Yesenia wrinkled her nose in disgust. “Tell me that again?”
“It’s doesn’t mean anything,” he replied. “It doesn’t have to mean anything. It’s just tradition.”
Yesenia felt the impression of eyes on her. She glanced to the side and caught Maeryn staring. It was not Yesenia she watched though, but Corin. Yesenia knew that look. If Aiden saw Maeryn wearing it, he’d be none too pleased.
They reached the base of the largest tree she’d ever seen. But it was not one tree, she realized as they took the first steps into the courtyard, but a half dozen, all interconnected. Even their roots had become one, trunks bowing and winding, branches swirling around branches, leaves of one tree making life upon another.
Corin escorted her up the next set of stairs, which elevated them above the throngs. When they reached the steps that would take them into the trees, Yesenia hesitated. She was ashamed of it.
“The Golden Stair,” Corin explained. “It’s not as imposing as it looks. Match my steps.”

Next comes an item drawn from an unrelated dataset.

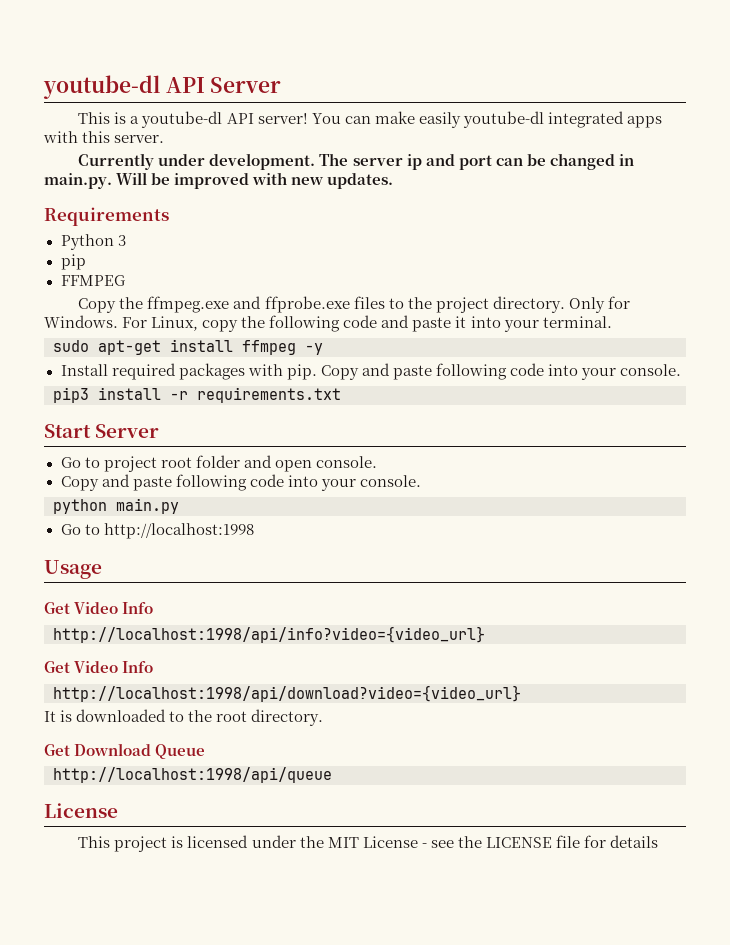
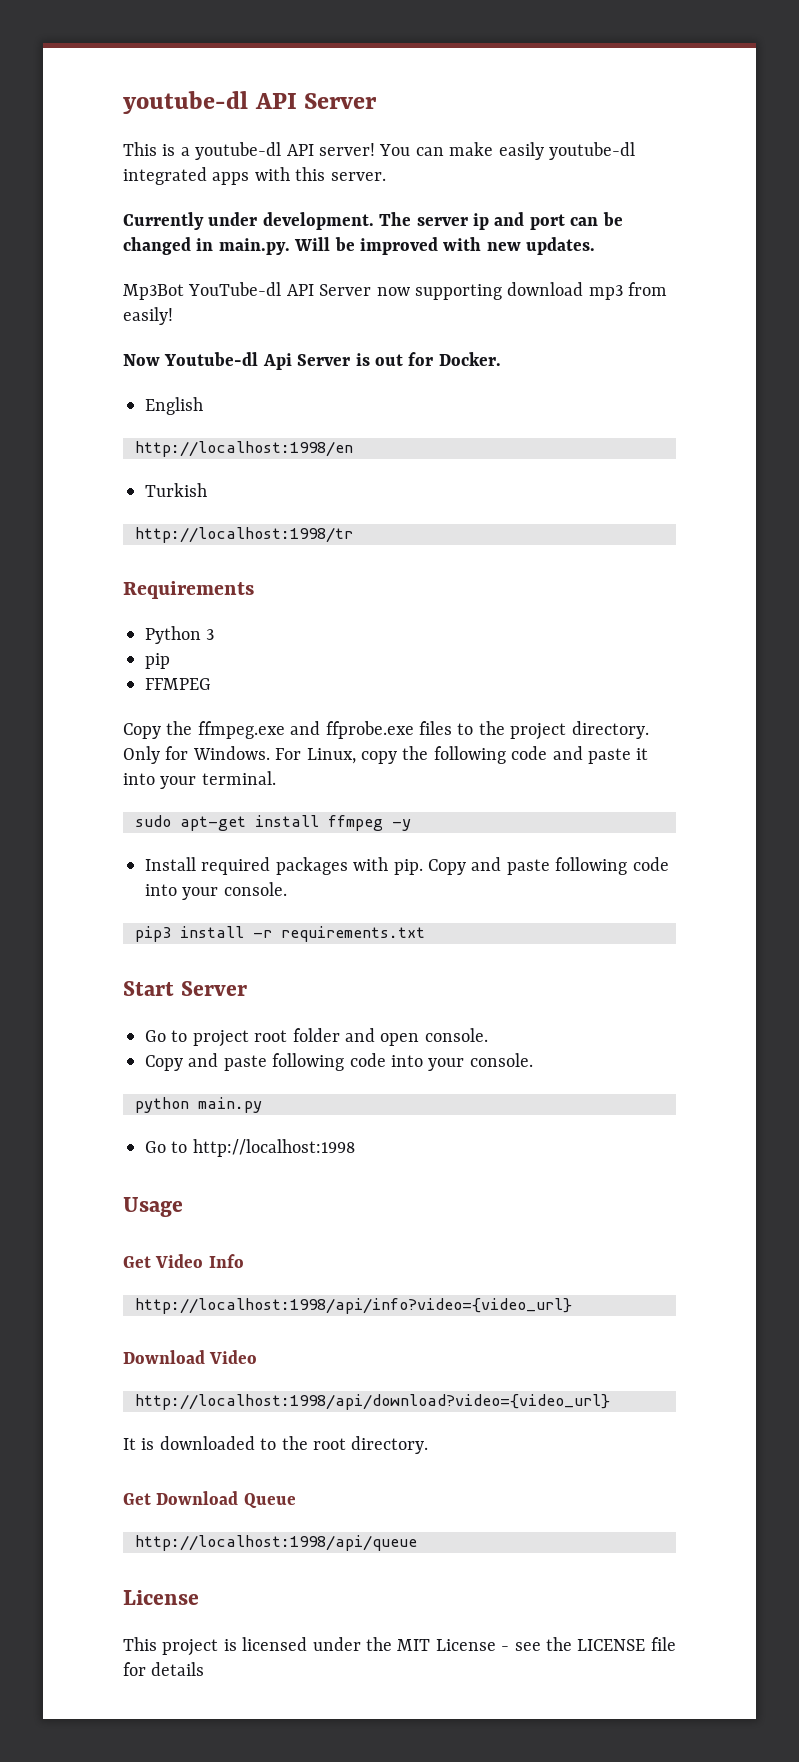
(394, 181) none -> [123,282,668,300] [123,307,173,325] [123,352,501,370] [145,397,203,415] [135,441,353,457] [145,483,207,497] [135,527,353,543] // Mp3Bot YouTube-dl API Server now supporting download mp3 from easily! // Now Youtube-dl Api Server is out for Docker. // English // http://localhost:1998/en // Turkish // http://localhost:1998/tr
[44,661,154,673] Get Video Info -> [123,1350,258,1364] Download Video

All she could do was nod. The rest of her effort shifted to not falling through the slats of stairs covered in woven bark. She lost her footing on one and heard Aiden’s timely snicker behind her.
When it felt like they’d climbed higher than she’d ever been in her life, Corin guided her onto a platform to the left. A balcony, she would have called it, with columns wound with gold and red metals, but she understood why they called it a perch. She was a bird, on display, in a cage. Powerless.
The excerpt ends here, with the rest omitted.